It sounds like your relationship has all the key ingredients for success!









But, you both have been through so much! Wow, losing his mother, too.

After my DH lost his mother, he definitely needed at least a year of space and understanding. He definitely had some moments completely uncharacteristic of himself! And, sometimes negative emotions were directed at me. But, the hospice counselor had told me that it might be coming, and I was able to fortify myself and not take it personally.

The fact that you have also experienced the loss of your Joselyn has added to the burden of grief for the both of you. And, you certainly ought to have emotional allowances made for yourself, too. It is a lot for a couple to face in short time. I hope you both find peace in each other.


----------



## coffee.caugh (Apr 9, 2009)

what a shame. i am so sorry!

as much as this hurts, you don't need him honey. if he said to you he was taking you in out of obligation, and that he has never been in love with you, what good will keeping the marriage open do.. especially for you?

to me this is just prolonging the ending. you deserve 100% true love and companionship. don't you wonder his intentions or reasoning for this all of a sudden change of heart? after a massive bomb drop like i've never been in love with you i would tell him to have a great life and move on, but thats me.

i'm not in your shoes and i can't really judge, i just want you to not burry yourself in a relationship that you may always second guess or end up being hurt even more in. what if he cheats on you? that would hurt so bad.

in short, there are plenty of fish in the sea darling.







to you!!


----------



## JayJay (Aug 1, 2008)

I so SO hope this is simply all about what you are going through together, and not the end of your marriage at all. Perhaps there's some hope here. I sure hope so, sweetie









*HUGE hugs* XXXXXXX


----------



## ratrodgrl (Nov 8, 2008)

Jess my dear





















!!!!!!!!!! I haven't located the thread you mentioned, but after reading the details you provided here I had a few thoughts. Marriage is 'for better or for worse' and it sounds like he's going through 'worse' right now, I'm glad he agreed to not make any hasty decisions. Losing his mother and his/your baby so recently, I can imagine he doesn't know which end is up right now. LOVE... ah, love. All I can say is, if he's feeling different than he did before you guys got married it's because love has MATURED! A 10-year old child looks a lot different than an infant, right? Not sure if this is part of the problem, but not feeling the tingles of first love/infatuation doesn't mean that love isn't there. I've heard before that love is a verb, it is something that we DO not something that just happens to us. That's why I can love my hubby even when he's getting on my last nerve! Anyways, not sure if that's pertinent to what's going on or not, but thought I'd throw it out there. Also, I think he should be receiving GRIEF counseling, not marital counseling. My husband's mother died in January, and we've been receiving grief counseling booklets by mail. The last one gave permission to grieve 'imperfectly' ... including the fact that we often lash out in anger at the wrong people, at undeserving people. I think he's lashing out at your marriage because he is grieving the enormous losses he's experienced.
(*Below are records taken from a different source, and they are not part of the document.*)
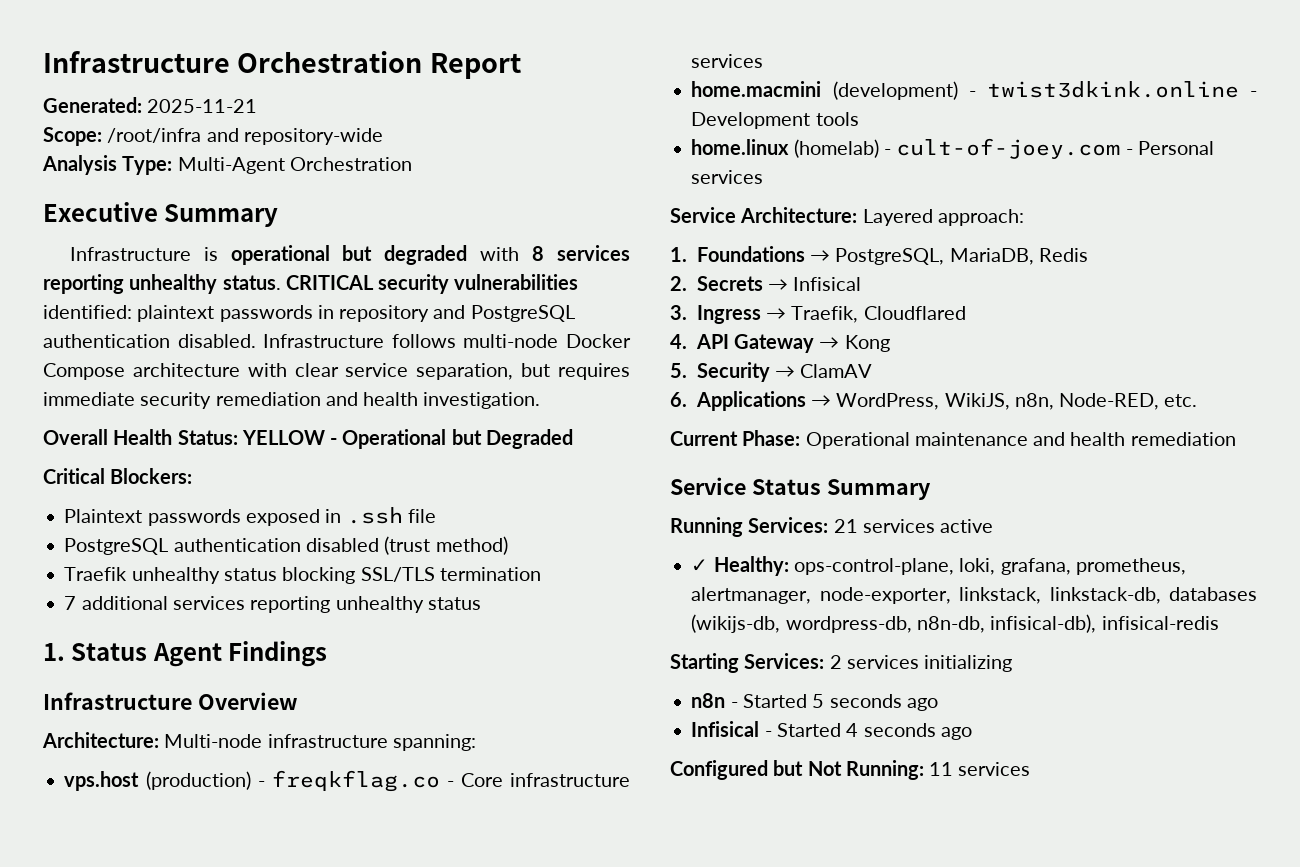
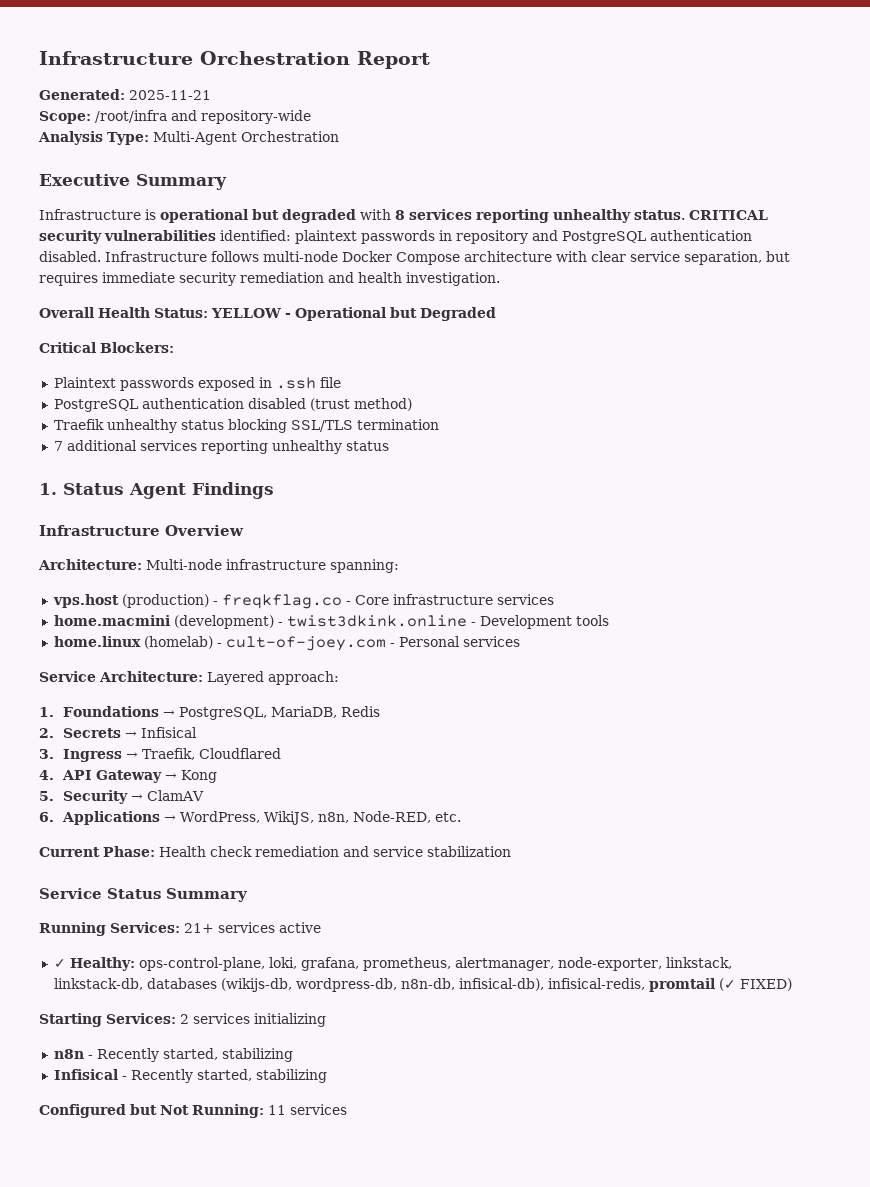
- Current Phase: Operational maintenance and health remediation
+ Current Phase: Health check remediation and service stabilization
- Running Services: 21 services active
+ Running Services: 21+ services active
- ✓ Healthy: ops-control-plane, loki, grafana, prometheus, alertmanager, node-exporter, linkstack, linkstack-db, databases (wikijs-db, wordpress-db, n8n-db, infisical-db), infisical-redis
+ ✓ Healthy: ops-control-plane, loki, grafana, prometheus, alertmanager, node-exporter, linkstack, linkstack-db, databases (wikijs-db, wordpress-db, n8n-db, infisical-db), infisical-redis, promtail (✓ FIXED)
- n8n - Started 5 seconds ago
- Infisical - Started 4 seconds ago
+ n8n - Recently started, stabilizing
+ Infisical - Recently started, stabilizing

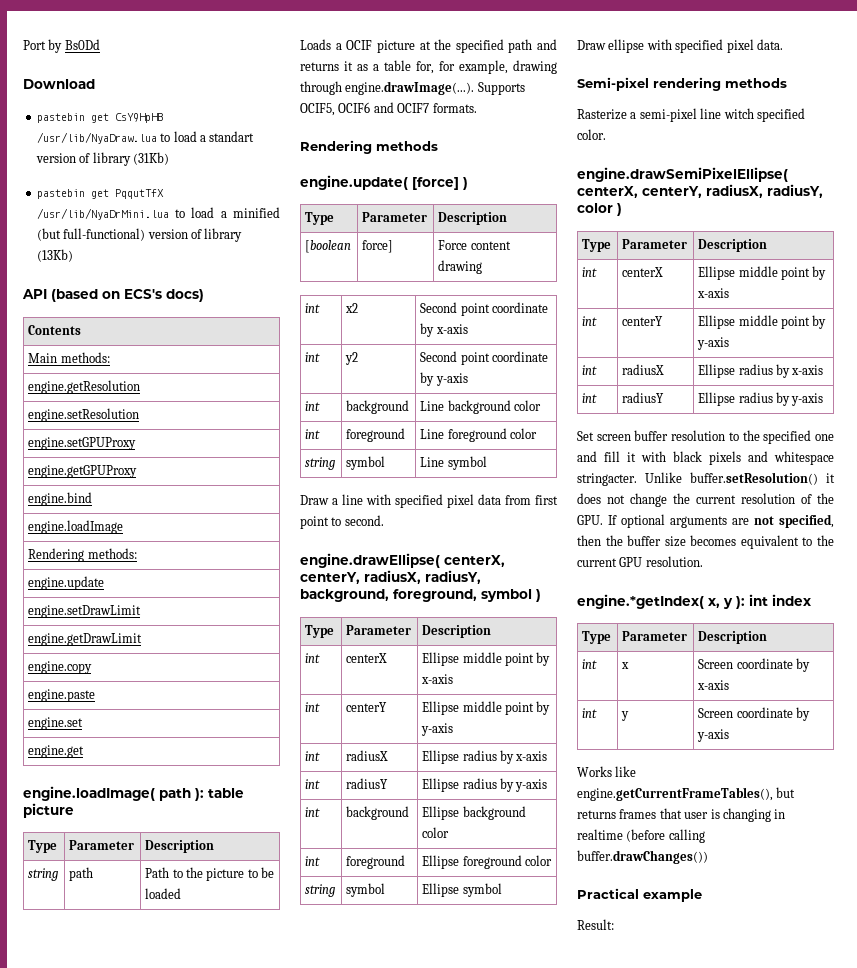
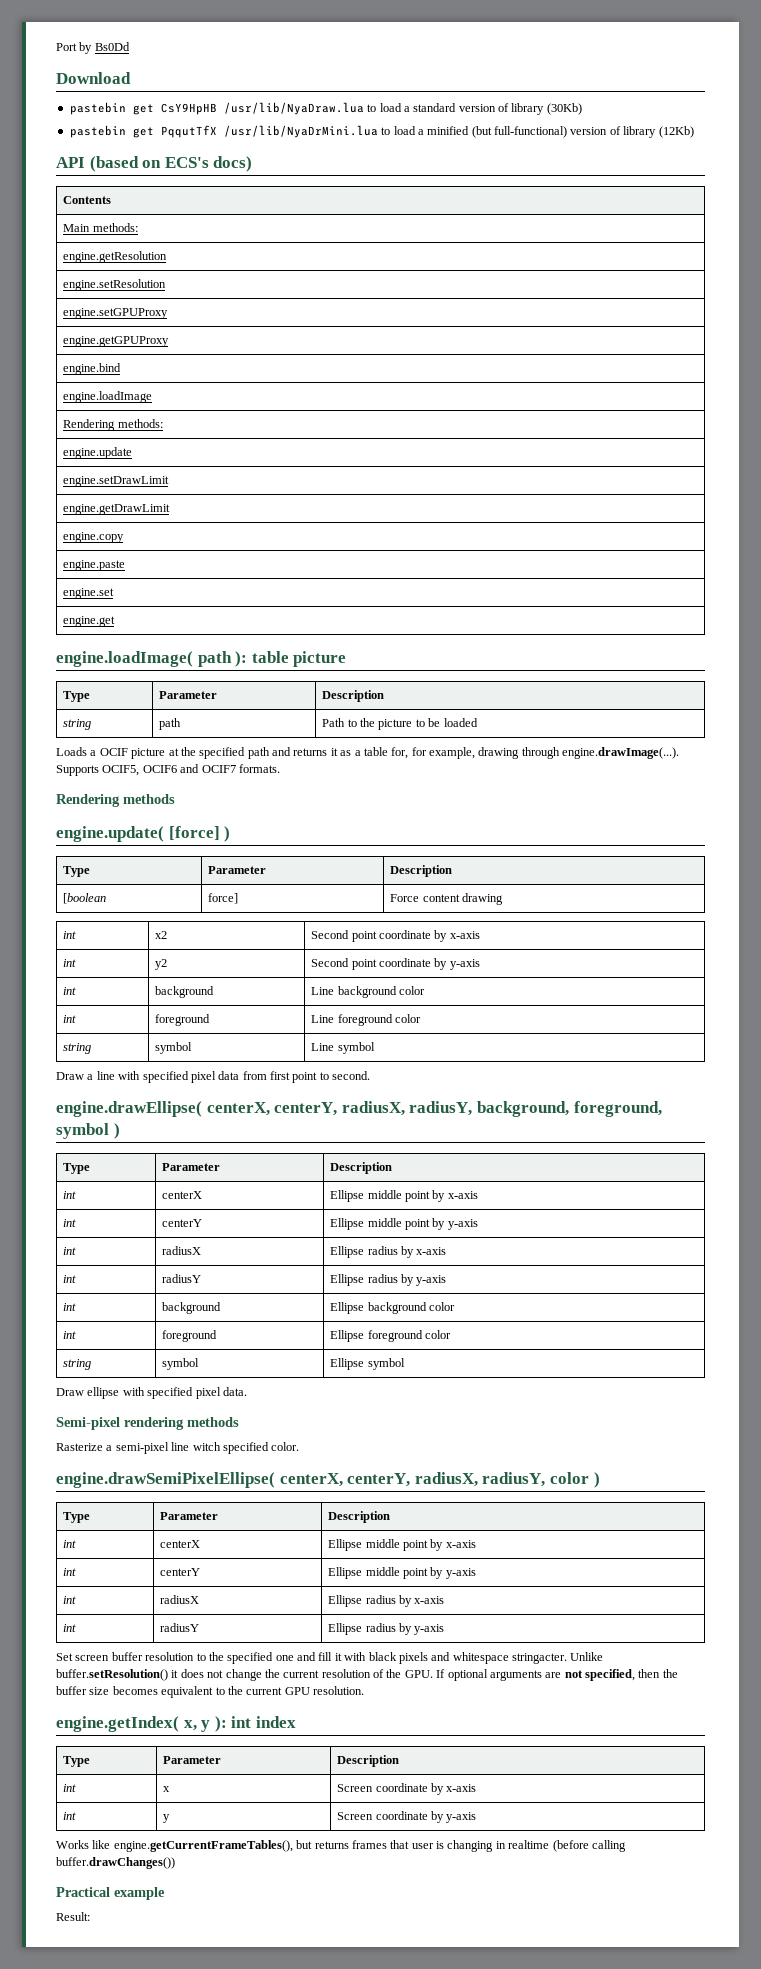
- pastebin get CsY9HpHB /usr/lib/NyaDraw.lua to load a standart version of library (31Kb)
+ pastebin get CsY9HpHB /usr/lib/NyaDraw.lua to load a standard version of library (30Kb)
- pastebin get PqqutTfX /usr/lib/NyaDrMini.lua to load a minified (but full-functional) version of library (13Kb)
+ pastebin get PqqutTfX /usr/lib/NyaDrMini.lua to load a minified (but full-functional) version of library (12Kb)
- engine.*getIndex( x, y ): int index
+ engine.getIndex( x, y ): int index

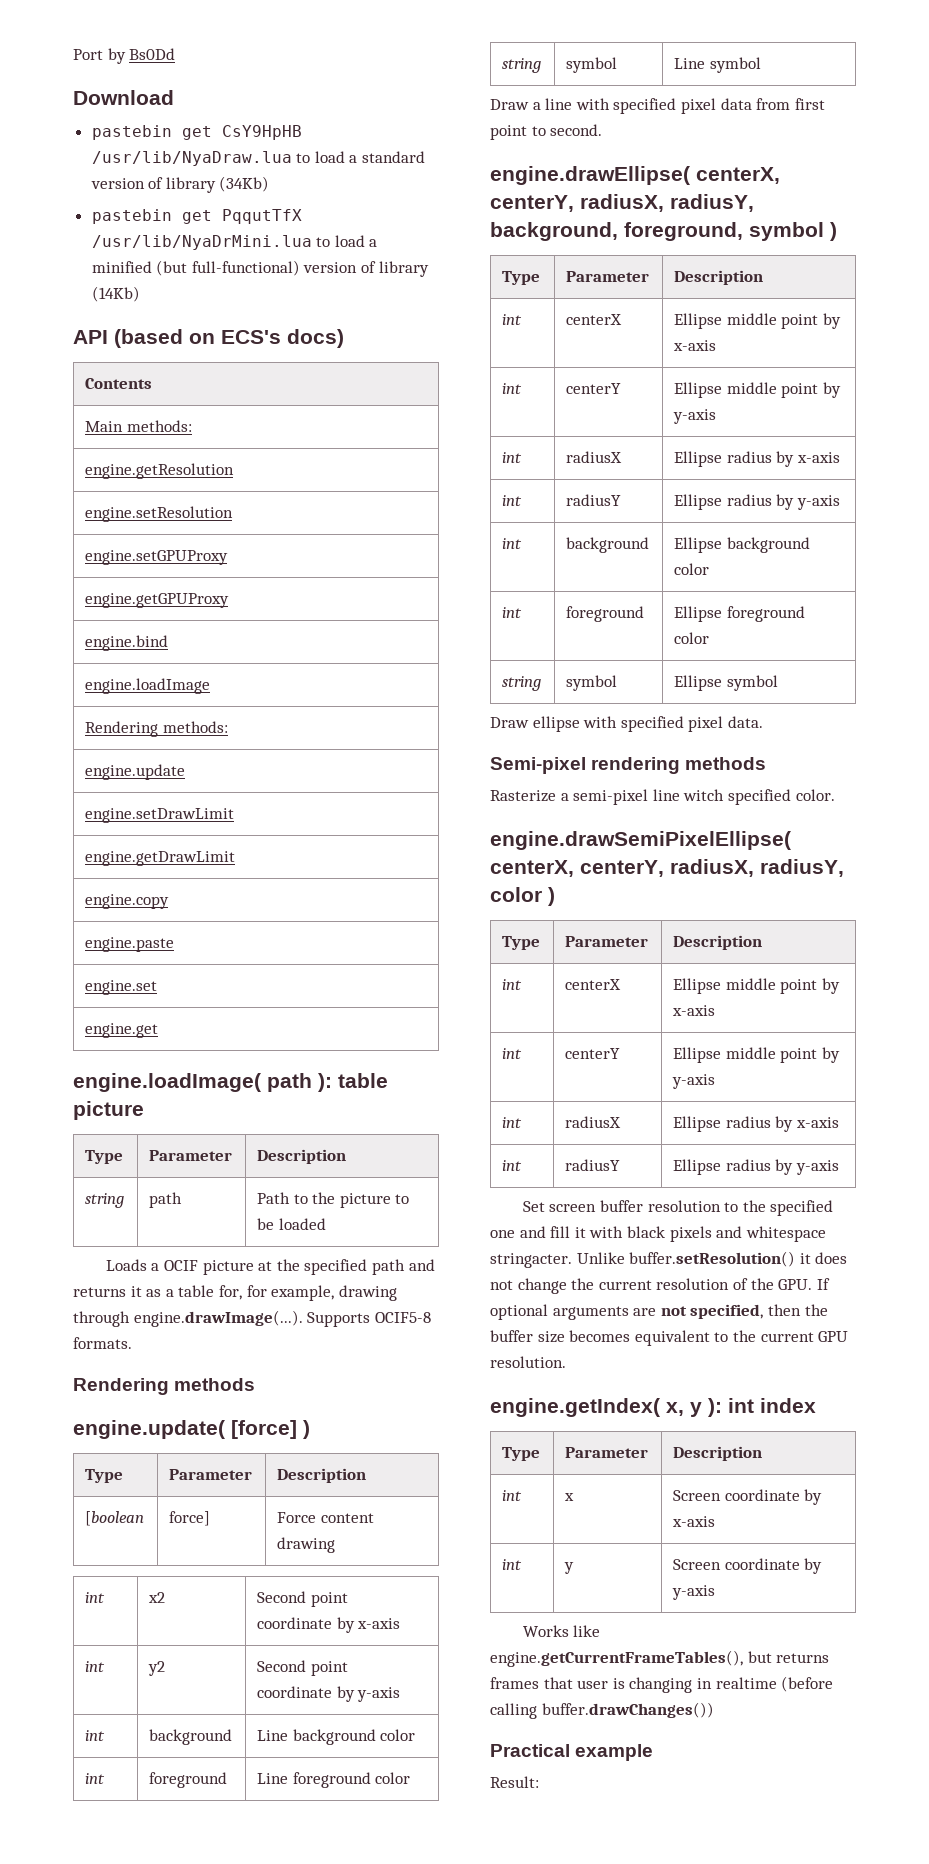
- pastebin get CsY9HpHB /usr/lib/NyaDraw.lua to load a standard version of library (30Kb)
+ pastebin get CsY9HpHB /usr/lib/NyaDraw.lua to load a standard version of library (34Kb)
- pastebin get PqqutTfX /usr/lib/NyaDrMini.lua to load a minified (but full-functional) version of library (12Kb)
+ pastebin get PqqutTfX /usr/lib/NyaDrMini.lua to load a minified (but full-functional) version of library (14Kb)
- Loads a OCIF picture at the specified path and returns it as a table for, for example, drawing through engine.drawImage(...). Supports OCIF5, OCIF6 and OCIF7 formats.
+ Loads a OCIF picture at the specified path and returns it as a table for, for example, drawing through engine.drawImage(...). Supports OCIF5-8 formats.

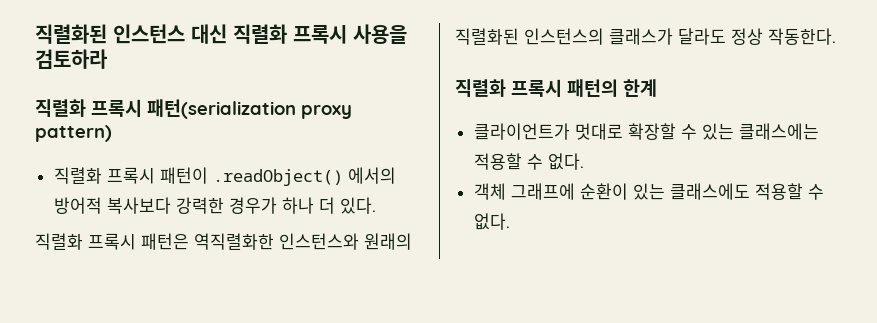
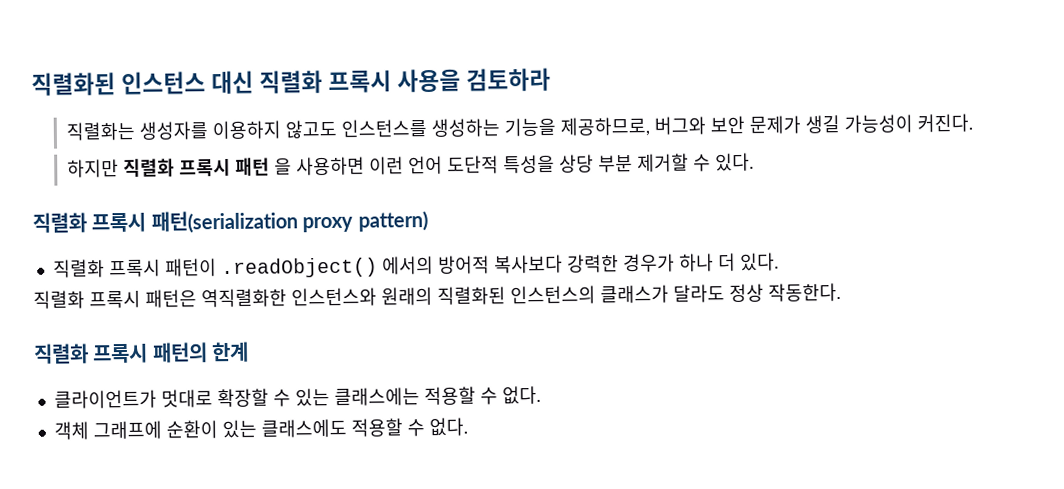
+ 직렬화는 생성자를 이용하지 않고도 인스턴스를 생성하는 기능을 제공하므로, 버그와 보안 문제가 생길 가능성이 커진다.
+ 하지만 직렬화 프록시 패턴 을 사용하면 이런 언어 도단적 특성을 상당 부분 제거할 수 있다.

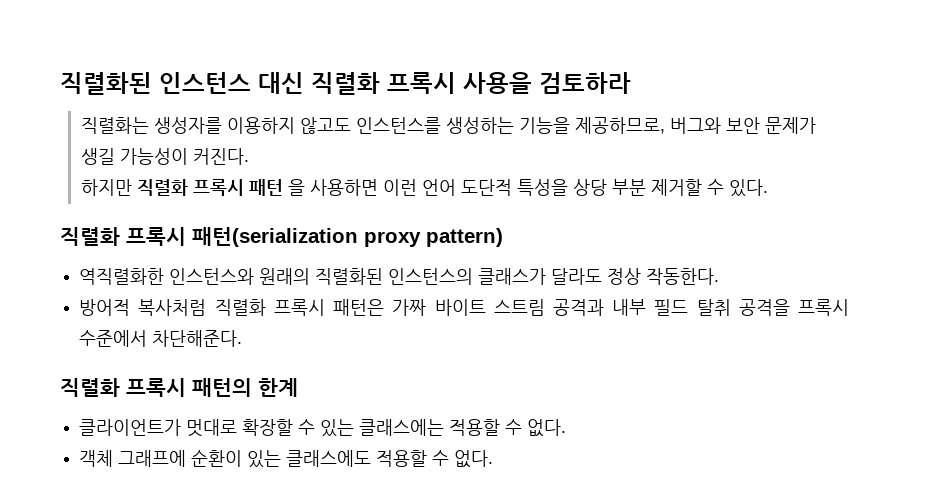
- 직렬화 프록시 패턴이 .readObject() 에서의 방어적 복사보다 강력한 경우가 하나 더 있다.
- 직렬화 프록시 패턴은 역직렬화한 인스턴스와 원래의 직렬화된 인스턴스의 클래스가 달라도 정상 작동한다.
+ 역직렬화한 인스턴스와 원래의 직렬화된 인스턴스의 클래스가 달라도 정상 작동한다.
+ 방어적 복사처럼 직렬화 프록시 패턴은 가짜 바이트 스트림 공격과 내부 필드 탈취 공격을 프록시 수준에서 차단해준다.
Last, ditto what Shantiani said about things not being any easier if you guys split up. His personal issues won't magically resolve. If it were that easy, wouldn't single people have no problems?  DH and I are hitting the 10-year mark in July, and looking back over our years together I would have to say that our 2nd year of marriage was the hardest to work through, and we didn't even have the loss of a parent and a child to factor into the mix. A successful marriage takes a lot of work, not that fun and love won't be there, but there are times when you have to slog through. And breaking up the marriage will not make things easier, only harder.

Best wishes, my thoughts and prayers are with you both, many internet (((hugs))) across the lines!!!


----------



## *Jade* (Mar 13, 2007)

Oh Jess, I'm so sorry! I can't imagine how hard this is for you.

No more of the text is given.